De acordo com o quadro atualizado, a evolução do ex-presidente tem sido considerada favorável, sem o registro de intercorrências graves desde os últimos boletins. Apesar da melhora progressiva, o estado de saúde ainda exige acompanhamento rigoroso, motivo pelo qual ele permanece na UTI, recebendo suporte clínico intensivo. A equipe médica avalia que o tratamento segue dentro do esperado para esse tipo de complicação respiratória, especialmente em pacientes que demandam atenção constante.
Além da pneumonia, Bolsonaro iniciou um tratamento odontológico após relatar dores na região da mandíbula direita. O procedimento foi incorporado ao plano terapêutico para aliviar o desconforto, que passou a ser monitorado paralelamente ao tratamento principal. Segundo médicos que acompanham o caso, a intervenção odontológica não interfere na evolução do quadro respiratório, mas é necessária para garantir maior conforto e evitar possíveis complicações adicionais.
O ex-presidente continua recebendo antibioticoterapia por via endovenosa, considerada fundamental para o combate à infecção bacteriana identificada nos pulmões. O uso de antibióticos intravenosos permite maior eficácia no tratamento, especialmente em casos mais delicados, como o de pneumonia bilateral. Além disso, Bolsonaro está submetido a sessões regulares de fisioterapia respiratória e motora, com o objetivo de melhorar a capacidade pulmonar, auxiliar na eliminação de secreções e preservar a mobilidade durante o período de internação.

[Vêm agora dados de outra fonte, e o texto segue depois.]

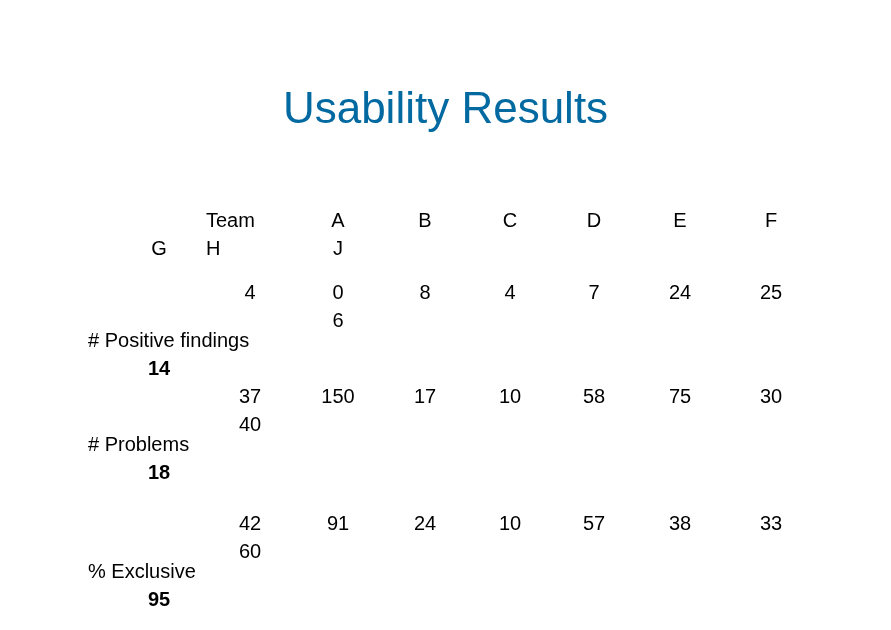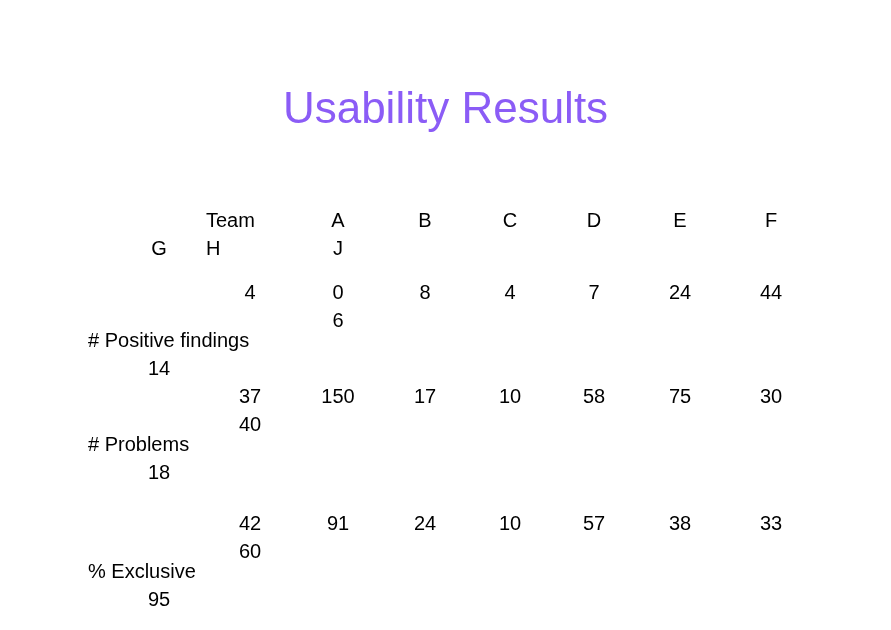--- a/index.html
+++ b/index.html
@@ -27,21 +27,21 @@
   
   .slide-title {
     position: absolute;
     left: 0;
     top: 82px;
     width: 891px;
     text-align: center;
     font-size: 44px;
     line-height: 52px;
     font-weight: normal;
-    color: #8b5cf6;
+    color: #0369a1;
     white-space: nowrap;
     letter-spacing: 0px;
   }
 
   
   .data-table {
     position: absolute;
     left: 78px;
     top: 206px;
     width: 740px;
@@ -113,20 +113,21 @@
     text-align: left;
     padding-left: 10px;
     margin-top: 48px;
   }
   .rowlabel .l2 {
     display: block;
     height: 28px;
     line-height: 28px;
     text-align: center;
     padding-left: 34px;
+    font-weight: bold;
   }
 
   
   .hdr-label .l1 { visibility: hidden; }
   .hdr-label .l2 { text-align: center; padding-left: 34px; }
 
   
   .hdr-team .l1,
   .hdr-team .l2 { text-align: left; }
 
@@ -239,21 +240,21 @@
         </td>
         <td>
           <span class="v1">7</span>
           <span class="v2"></span>
         </td>
         <td>
           <span class="v1">24</span>
           <span class="v2"></span>
         </td>
         <td>
-          <span class="v1">44</span>
+          <span class="v1">25</span>
           <span class="v2"></span>
         </td>
       </tr>
 
       <tr class="row-2">
         <td class="rowlabel">
           <span class="l1"># Problems</span>
           <span class="l2">18</span>
         </td>
         <td>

A equipe médica reforça que, embora o quadro apresente sinais positivos, ainda não há previsão de alta hospitalar. A decisão de manter o ex-presidente na UTI está relacionada à necessidade de monitoramento contínuo, considerando tanto a gravidade inicial da pneumonia quanto o histórico clínico do paciente. A cautela é vista como essencial para garantir uma recuperação segura e evitar recaídas.
A internação ocorre em um momento simbólico, já que Bolsonaro completou 71 anos no mesmo dia em que o boletim foi divulgado. Aliados e apoiadores têm acompanhado com atenção as atualizações sobre sua saúde, enquanto a equipe médica mantém uma postura reservada, focada na estabilidade e na evolução gradual do paciente.
Nos bastidores, a avaliação é de que o tratamento segue dentro dos parâmetros clínicos esperados e que a resposta do organismo tem sido satisfatória até o momento. Ainda assim, os profissionais de saúde ressaltam que a recuperação de uma pneumonia bacteriana bilateral pode ser lenta, exigindo paciência e cuidados constantes.
Enquanto permanece internado, Bolsonaro segue afastado de compromissos públicos. A prioridade, segundo os médicos, é garantir que a infecção esteja completamente controlada e que as funções respiratórias estejam plenamente restabelecidas antes de qualquer liberação hospitalar. O acompanhamento diário continuará sendo fundamental para definir os próximos passos do tratamento e avaliar o momento adequado para a alta.